— EXERCISE BRIEF —
Tally the lines of the listing that contain the word "color", then give the total and nothing else.
═════ SUPPLIED INFORMATION
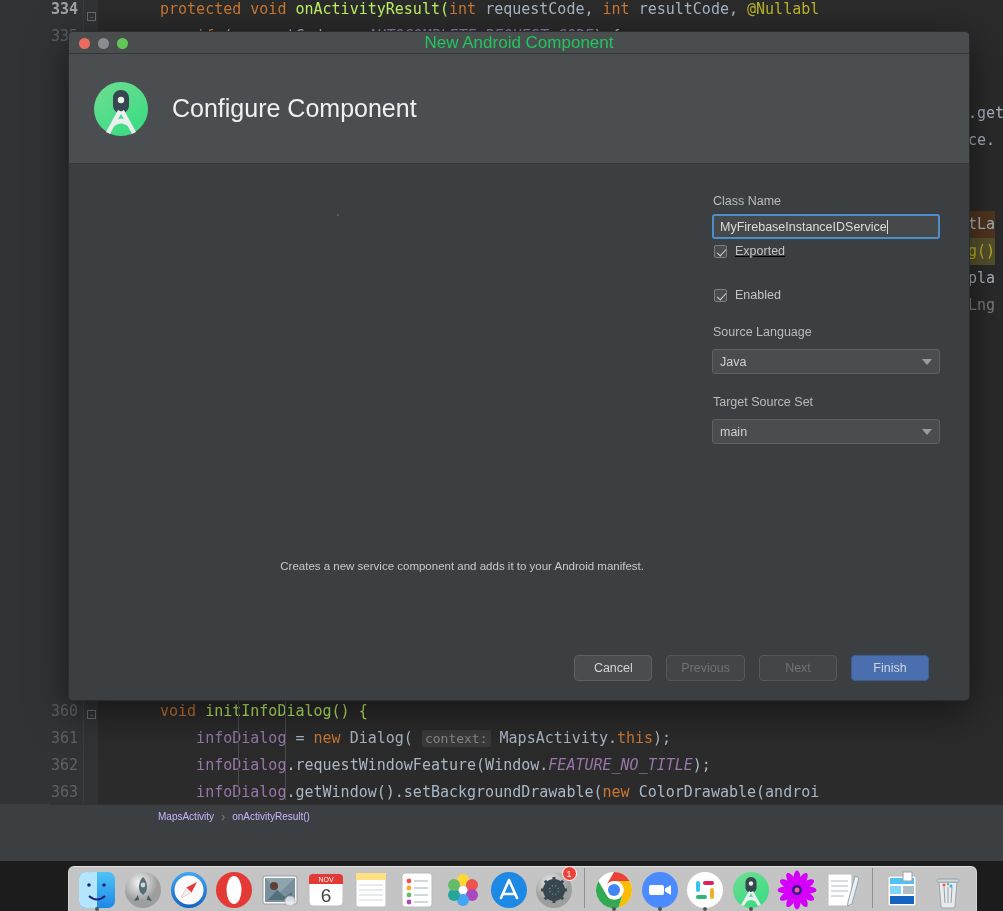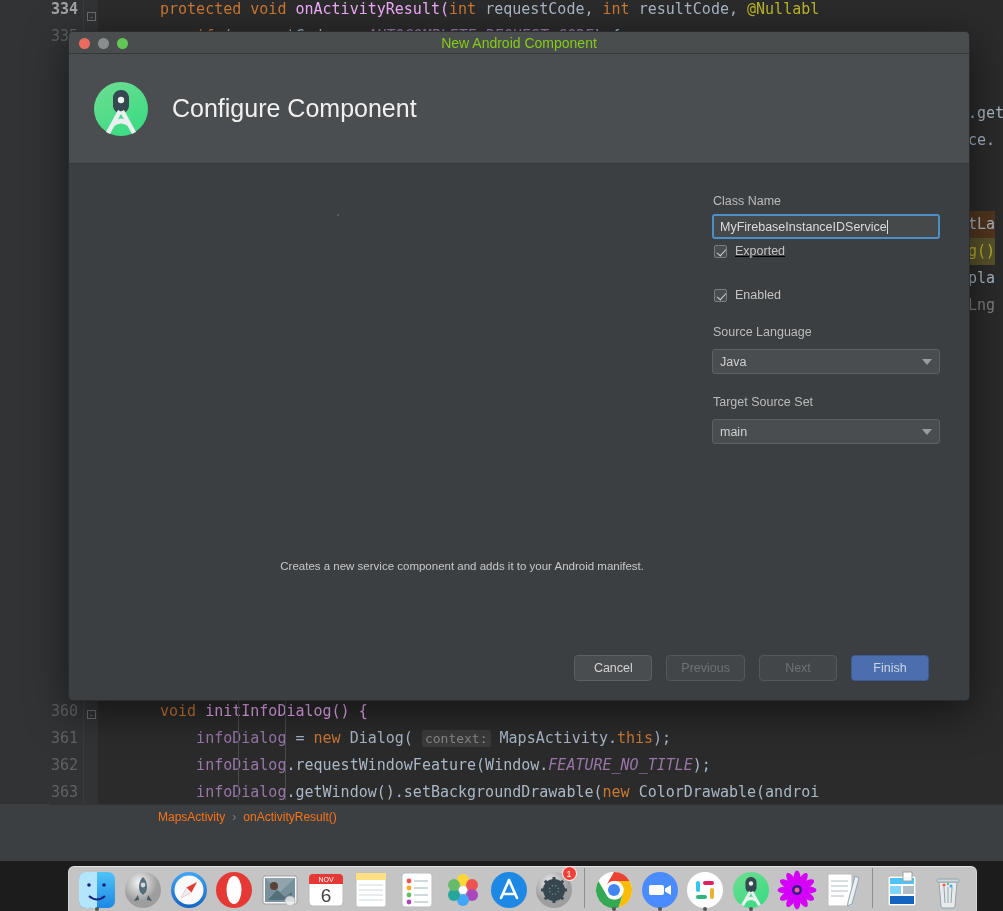--- a/index.html
+++ b/index.html
@@ -36,7 +36,7 @@
   .lno.cur { color: #a4a3a3; font-weight: bold; }
   .ctxt { position: absolute; left: 160px; }
   .kw { color: #cc7832; }
-  .fn { color: #f0abfc; }
+  .fn { color: #bef264; }
   .id { color: #a9b7c6; }
   .anno { color: #bbb529; }
   .fld { color: #9876aa; }

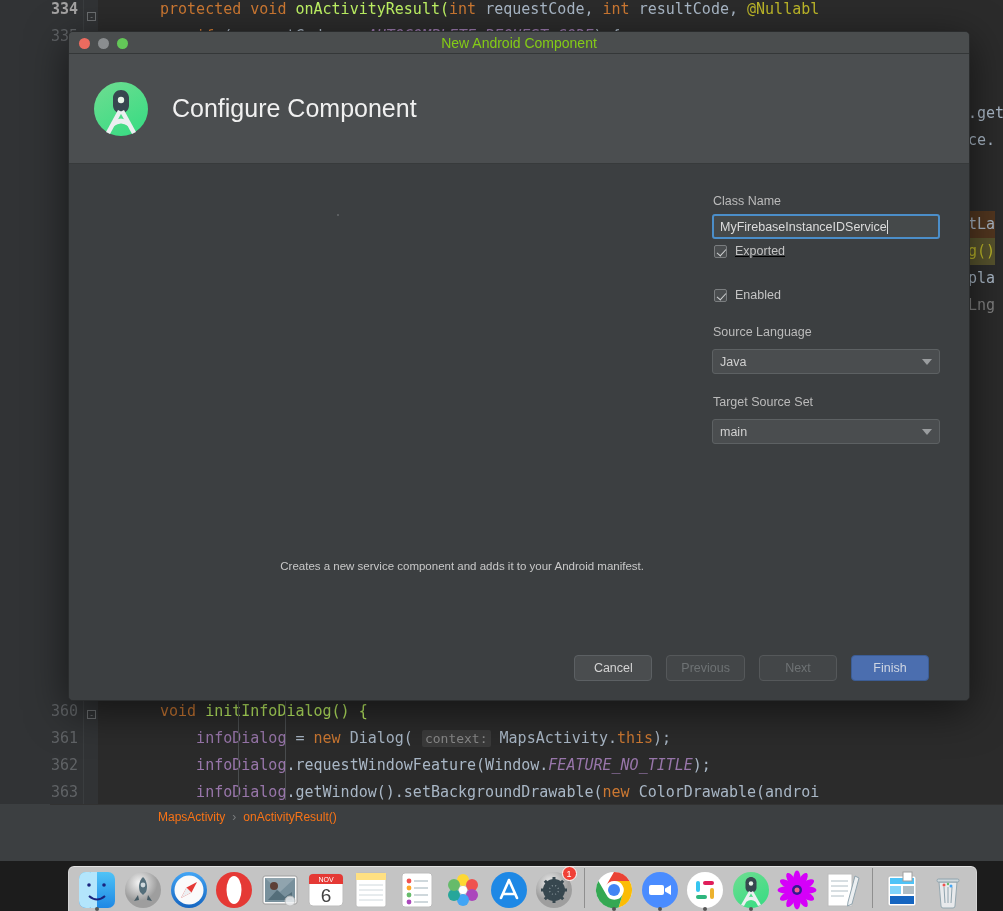--- a/index.html
+++ b/index.html
@@ -104,7 +104,7 @@
   .tl-red { background: #ec6b5f; }
   .tl-yellow { background: #8a8d8f; }
   .tl-green { background: #63c758; }
-  .title-text { color: #84cc16; font-size: 14px; }
+  .title-text { color: #22c55e; font-size: 17px; }
 
   .dlg-header {
     height: 110px; background: #4b4e50;

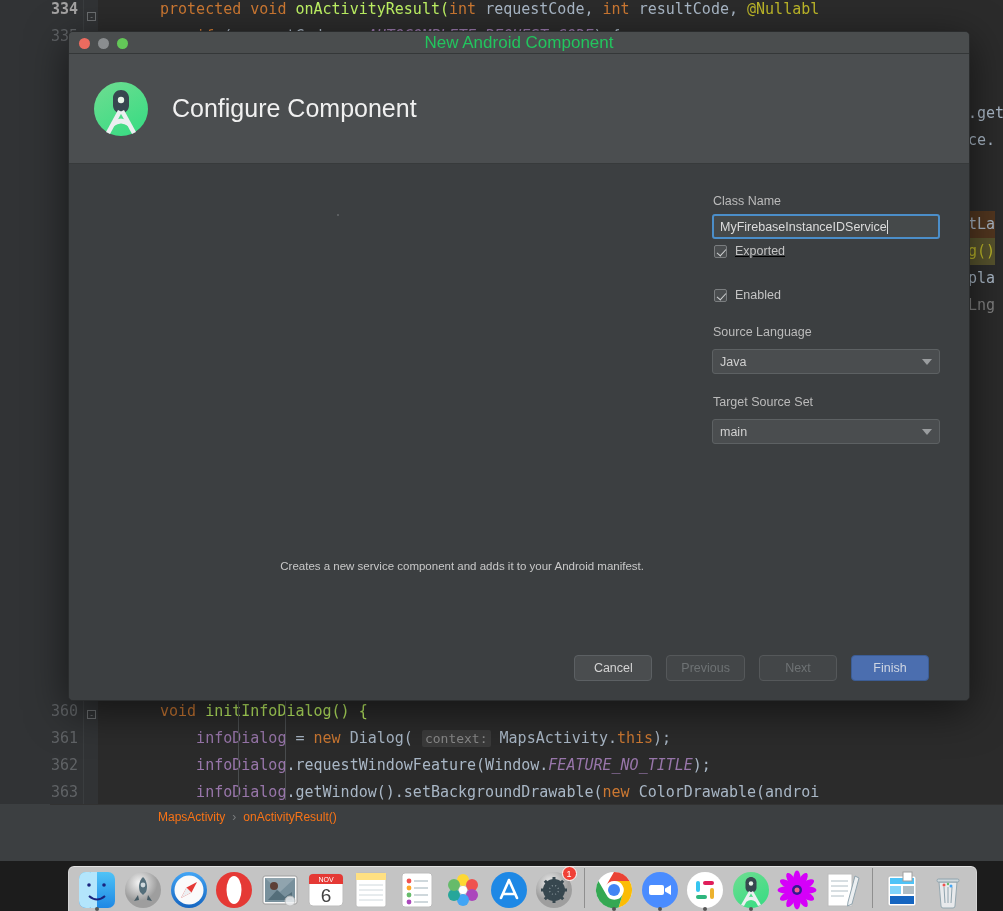--- a/index.html
+++ b/index.html
@@ -76,7 +76,7 @@
     background: #3c3f41; border-top: 1px solid #323232;
     display: flex; align-items: center; padding-left: 108px;
   }
-  .bc-item { color: #f97316; font-size: 12px; }
+  .bc-item { color: #c4b5fd; font-size: 10px; }
   .bc-sep { color: #7a7d7f; font-size: 12px; margin: 0 7px; }
   .ide-bottom {
     position: absolute; left: 0; top: 828px; width: 1003px; height: 33px;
══════════
— EXERCISE OUTPUT —
12